_What is needed_
When you restate the data, keep every word as it is and drop the images.

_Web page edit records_
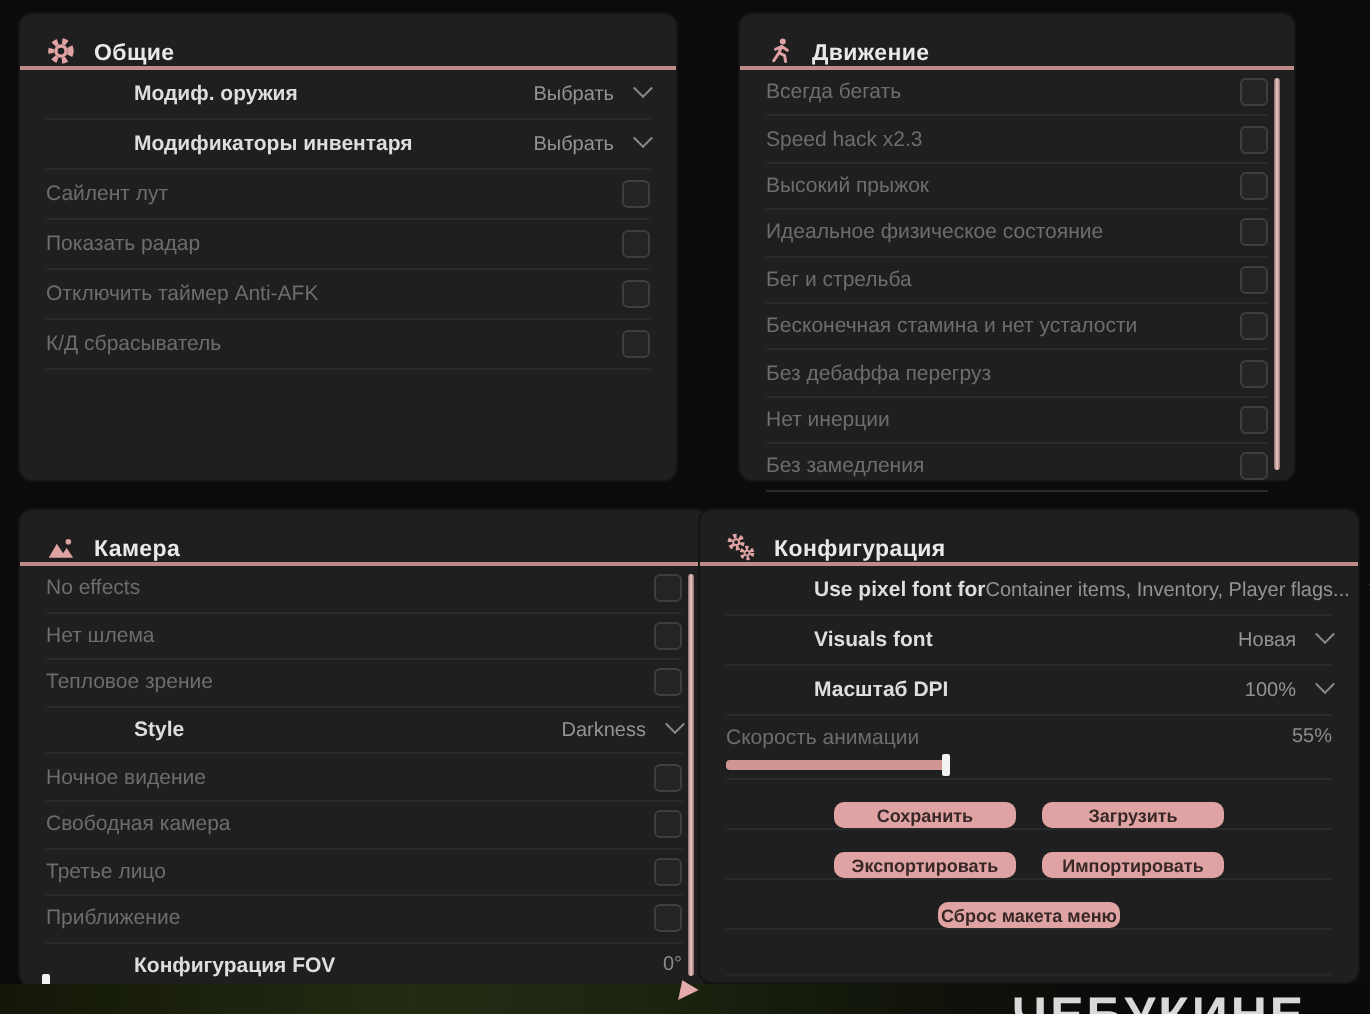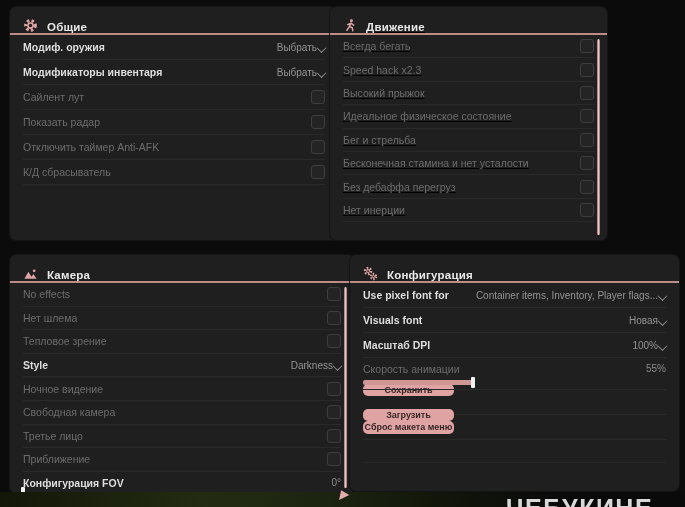"Движение" #panel-movement { left: 330px -> 370px; text-decoration: underline -> none }
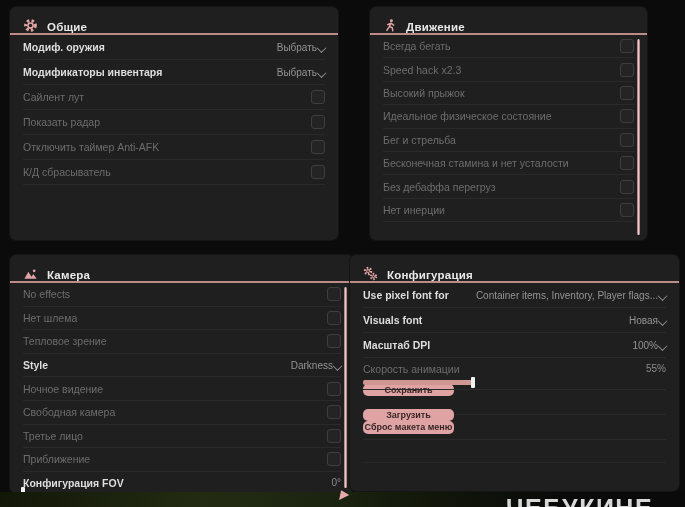"Модиф. оружия" .row.bright .row-label { margin-left: none -> 44px }
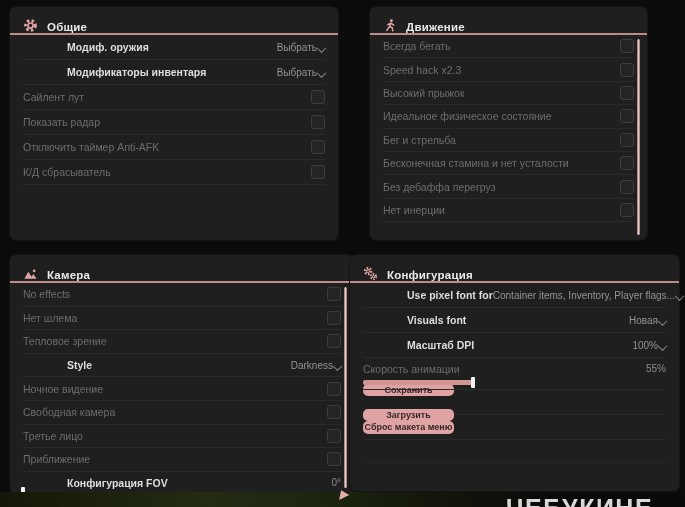"Выбрать" .select-box { align-items: flex-end -> flex-start; gap: 1px -> 11px }
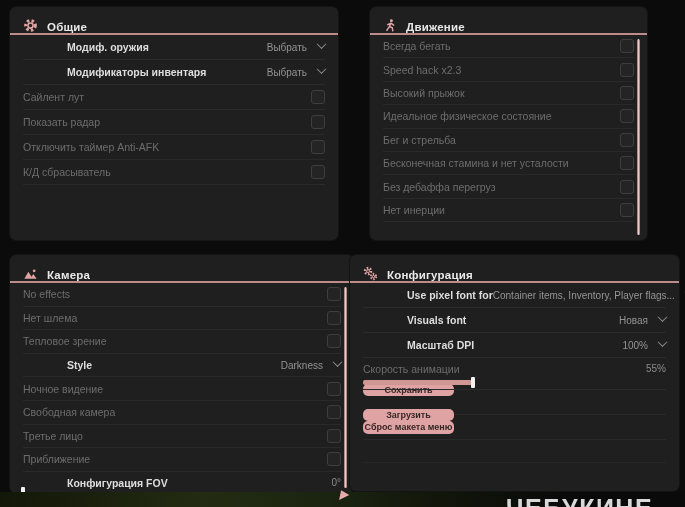"Без замедления" div.row { html: none -> <div> <span>Без замедления</span> <span></span> </div> }
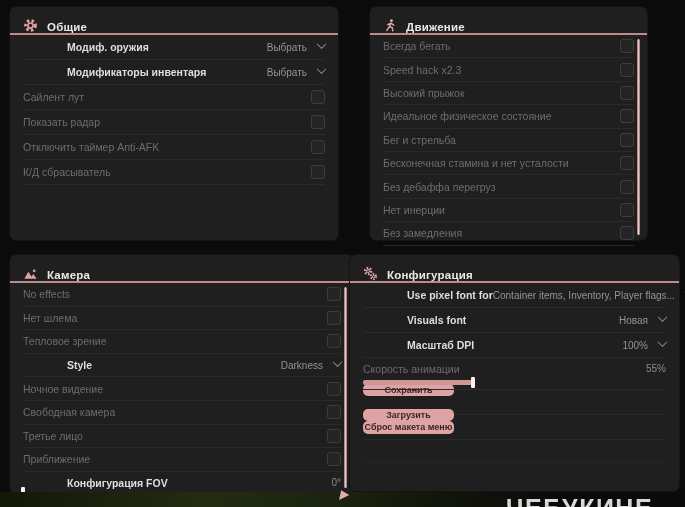"Сохранить" .btn-row { align-items: flex-start -> flex-end; flex-direction: column -> none }
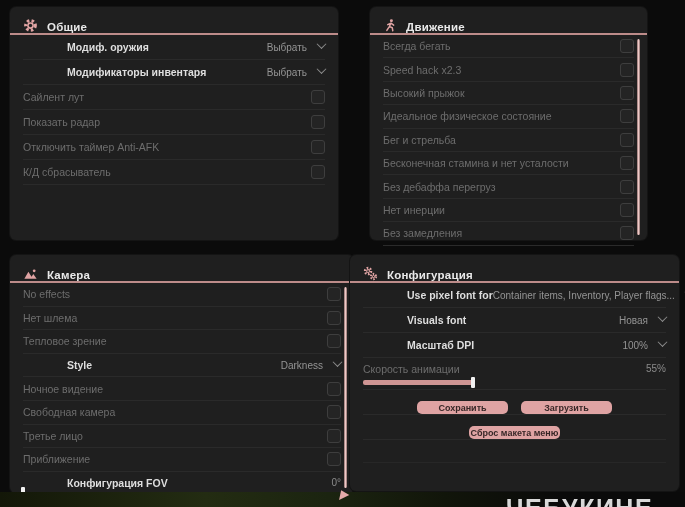"Экспортировать" div.btn-row { html: none -> <div> <button>Экспортировать</button> <button>Импортировать</button> </div> }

_Task output_
"Движение" #panel-movement { left: 330px -> 370px; text-decoration: underline -> none }
"Модиф. оружия" .row.bright .row-label { margin-left: none -> 44px }
"Выбрать" .select-box { align-items: flex-end -> flex-start; gap: 1px -> 11px }
"Без замедления" div.row { html: none -> <div> <span>Без замедления</span> <span></span> </div> }
"Сохранить" .btn-row { align-items: flex-start -> flex-end; flex-direction: column -> none }
"Экспортировать" div.btn-row { html: none -> <div> <button>Экспортировать</button> <button>Импортировать</button> </div> }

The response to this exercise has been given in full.